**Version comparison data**
# # # # # # #

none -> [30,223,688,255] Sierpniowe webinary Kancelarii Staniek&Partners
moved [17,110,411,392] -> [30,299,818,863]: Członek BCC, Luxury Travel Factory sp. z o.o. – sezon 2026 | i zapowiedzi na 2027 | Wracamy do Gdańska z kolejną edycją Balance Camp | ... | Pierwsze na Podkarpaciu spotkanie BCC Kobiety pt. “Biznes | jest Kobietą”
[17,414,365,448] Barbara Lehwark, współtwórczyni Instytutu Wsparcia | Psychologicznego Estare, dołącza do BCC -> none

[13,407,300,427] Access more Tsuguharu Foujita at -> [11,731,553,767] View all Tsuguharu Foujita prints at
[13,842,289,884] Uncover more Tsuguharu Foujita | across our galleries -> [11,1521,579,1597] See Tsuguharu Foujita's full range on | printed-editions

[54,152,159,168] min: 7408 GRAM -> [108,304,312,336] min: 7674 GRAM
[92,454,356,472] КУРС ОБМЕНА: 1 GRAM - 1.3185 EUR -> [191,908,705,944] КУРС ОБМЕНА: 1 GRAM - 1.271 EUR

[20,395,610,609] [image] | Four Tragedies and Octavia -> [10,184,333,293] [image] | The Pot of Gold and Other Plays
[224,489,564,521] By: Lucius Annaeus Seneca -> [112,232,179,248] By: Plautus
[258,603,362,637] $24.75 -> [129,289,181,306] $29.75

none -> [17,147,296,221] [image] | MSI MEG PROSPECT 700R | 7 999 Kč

# # # # # # #

**Your assignment**
After locating the line that contains "moved [17,110,411,392] ->", please copy exactly every line from the start of the records through it, and nothing else.

**Response below**
none -> [30,223,688,255] Sierpniowe webinary Kancelarii Staniek&Partners
moved [17,110,411,392] -> [30,299,818,863]: Członek BCC, Luxury Travel Factory sp. z o.o. – sezon 2026 | i zapowiedzi na 2027 | Wracamy do Gdańska z kolejną edycją Balance Camp | ... | Pierwsze na Podkarpaciu spotkanie BCC Kobiety pt. “Biznes | jest Kobietą”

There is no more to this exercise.